I am no expert on home decluttering. In fact, I currently own three separate jars of peanut butter, each about a quarter full. They're not even different varieties of peanut butter, which might make it excusable—they're all the creamy, natural kind. Opening the doors to my tiny pantry is about as relaxing as walking blindfolded into a paintball arena: Various bags of flour, bottles of olive oil, jars of anchovies, and bulk bin sacks of freeze-dried strawberries from a decade ago threaten to topple from the precarious stacks I've constructed to keep everything entrenched.
There's no easy solution, short of using my bedside table as spice storage, or disavowing half of the condiments I regularly dragoon into sauces and dressings; I've spent a lot of time staring vacantly into my over-stuffed pantry, considering options.
And the pantry's just one of many decluttering conundrums I have in my home. Don't get me started on the stray sock bag, or the drawer where we keep batteries, passports, and, inexplicably, old ribbons and charging cords.
That's why I know an easy organizing win when I see it. Like my latest mark: the medicine cabinet. I realized it was a prime target for decluttering one recent morning as a bottle of Advil came flying off a top shelf, ricocheted against a shaving razor, rebounded on a Band-Aid box, and hit me lightly in the center of my forehead, as if to say, "Wake up—you can't live like this."
Unlike my pantry, or the Drawer of Cords and Tangled Doom, the medicine cabinet is well-suited for quick, streamlined decluttering. It's small (highly tackle-able), and contains lots of the type of clutter that has resulted from acquiring useless duplicates of the same items, versus the type of clutter resulting from a variety of different items. Plus, I look inside it every morning and every night—so, ostensibly, changing that view to a pleasant one would, in addition to making my life logistically easier, have the sort of intangible benefits that I really believe will one day lead to me having a relaxed, glowy demeanor that makes people think I always just got back from vacation.
If you've got 10 minutes, you can tackle my medicine cabinet clean-up plan, too.
Give the shelves a wipe-down; if you've got a mirror in there, wipe that down, too.

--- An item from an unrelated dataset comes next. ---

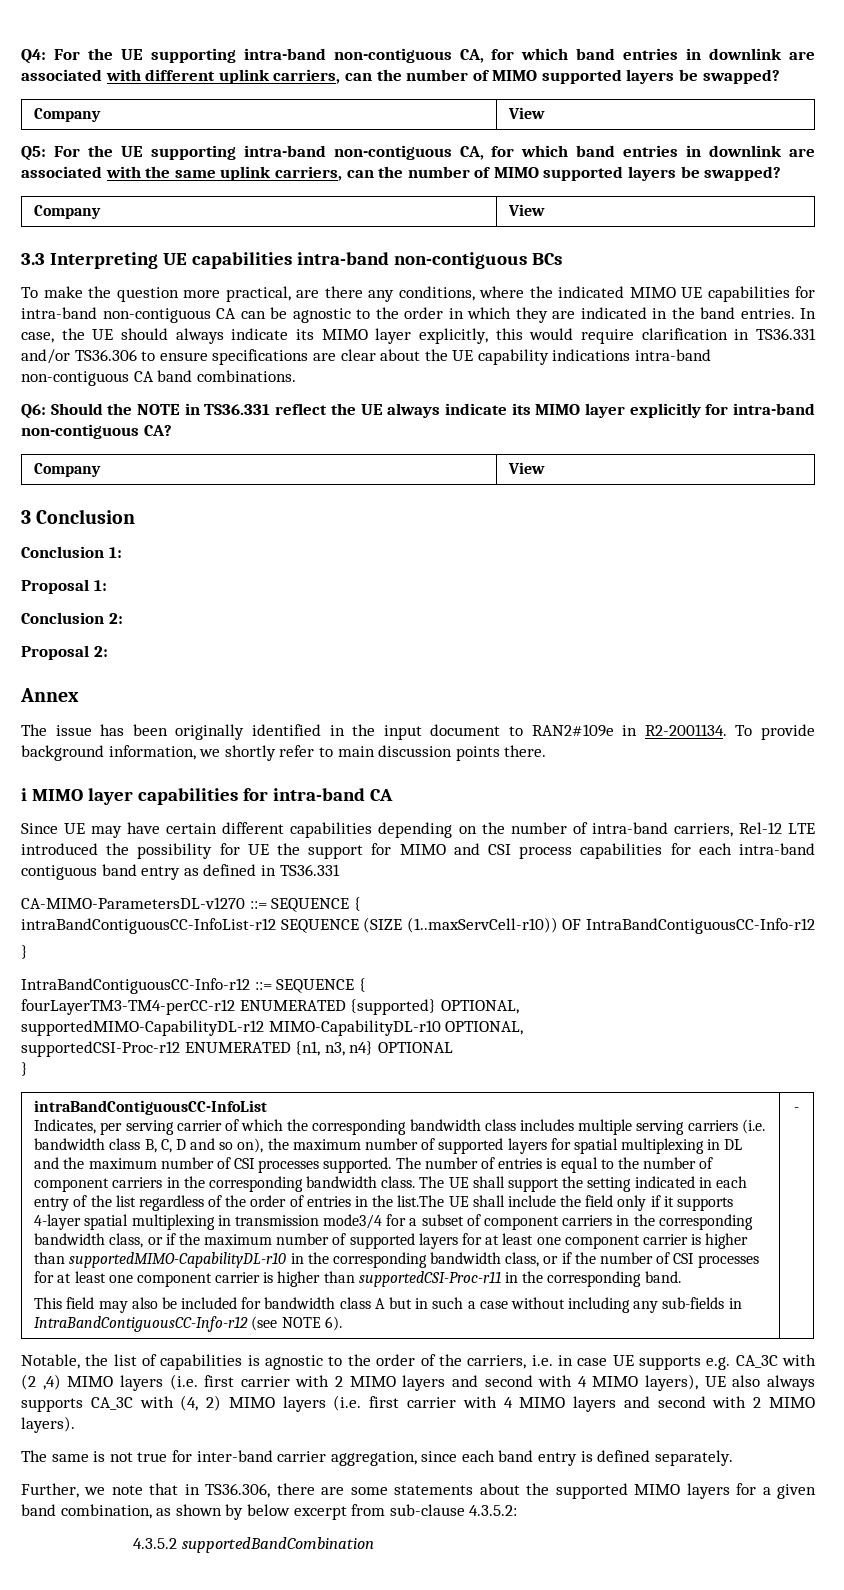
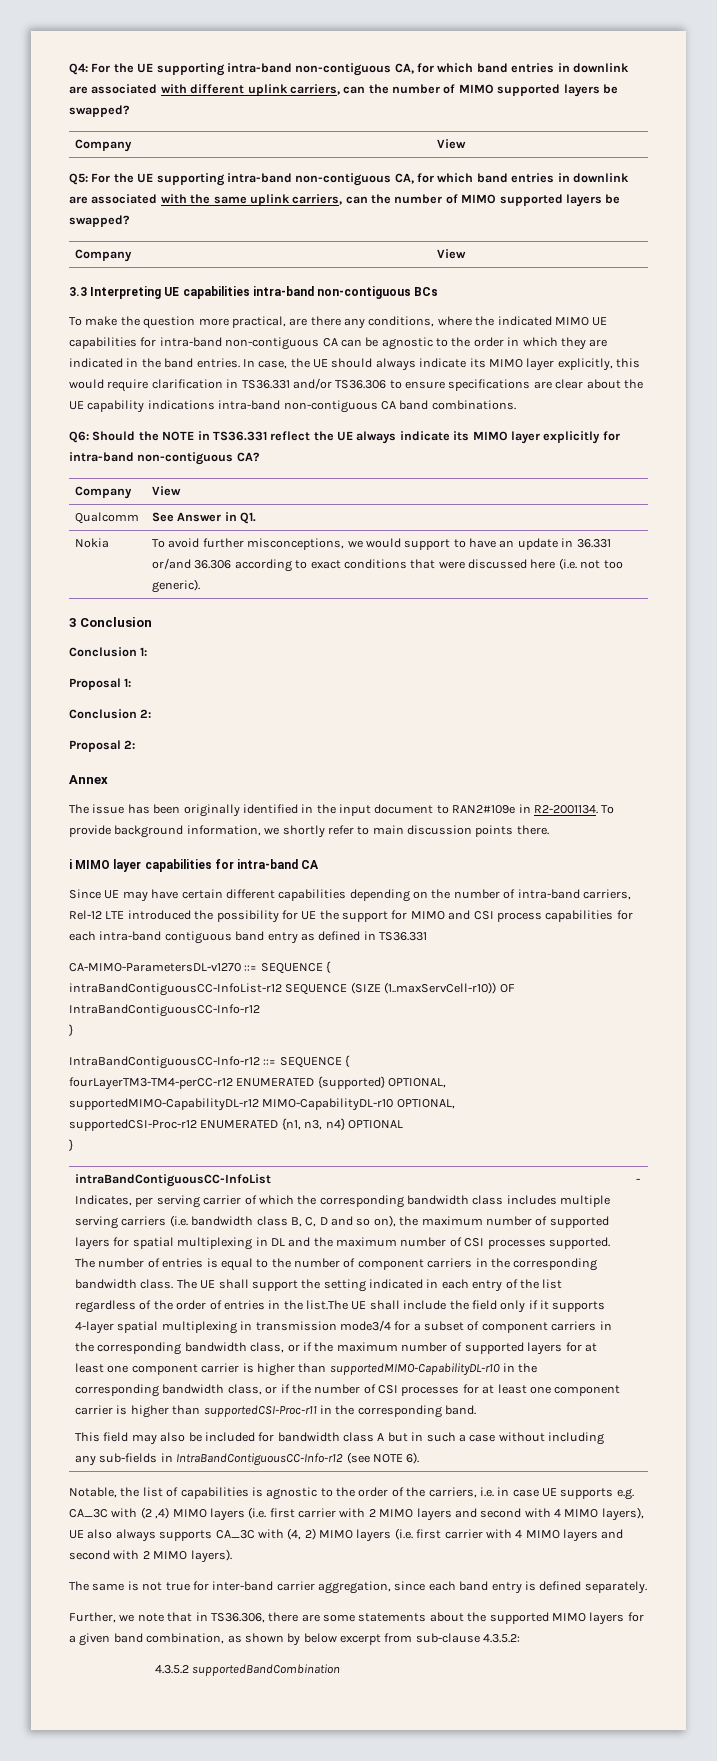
+ Qualcomm | See Answer in Q1.
+ Nokia | To avoid further misconceptions, we would support to have an update in 36.331 or/and 36.306 according to exact conditions that were discussed here (i.e. not too generic).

Put anything that can be consolidated (like bandages) into a single container or package, for each genre.
Get rid of anything you truly don't use—you are not going to start using it, ever (hi, adorably small shampoo bottles from a hotel stay in 1995).
All prescription bottles and over the counter medicines can hang out on the same quarter of a shelf.
Toss any duplicate or back-up products that can't be combined (like that second tube of toothpaste you preemptively bought) into a storage box in your nearest closet, or nestle it within under-sink shelving.
Forlorn, cleaned-out jam jar that lost its matching lid years ago, meet your new tenant: Q-tips.
Tiny jars left over from condiments are the perfect size to fit on medicine cabinet shelves and house essentials like bandages, cotton swaps, disposable razors, those four tubes of Neosporin, and bobby pins. This will allow you to decant items from larger packaging (like those Q-tip supplies that seem to last six years) and stow the larger packaging somewhere out of eyesight.
Stock your medicine cabinet like you would stock a hotel room with toiletries for a week or two. Giant, unseemly supply packages can get tucked behind closed doors, as you parcel out a manageable amount into one of those pretty aforementioned jars.
I've lived in apartments wherein the bathrooms lacked any closet or cabinet space—don't give up! Hang a few shallow floating shelves to make a plein-air, open-faced medicine cabinet to show off your newfound organizational skills.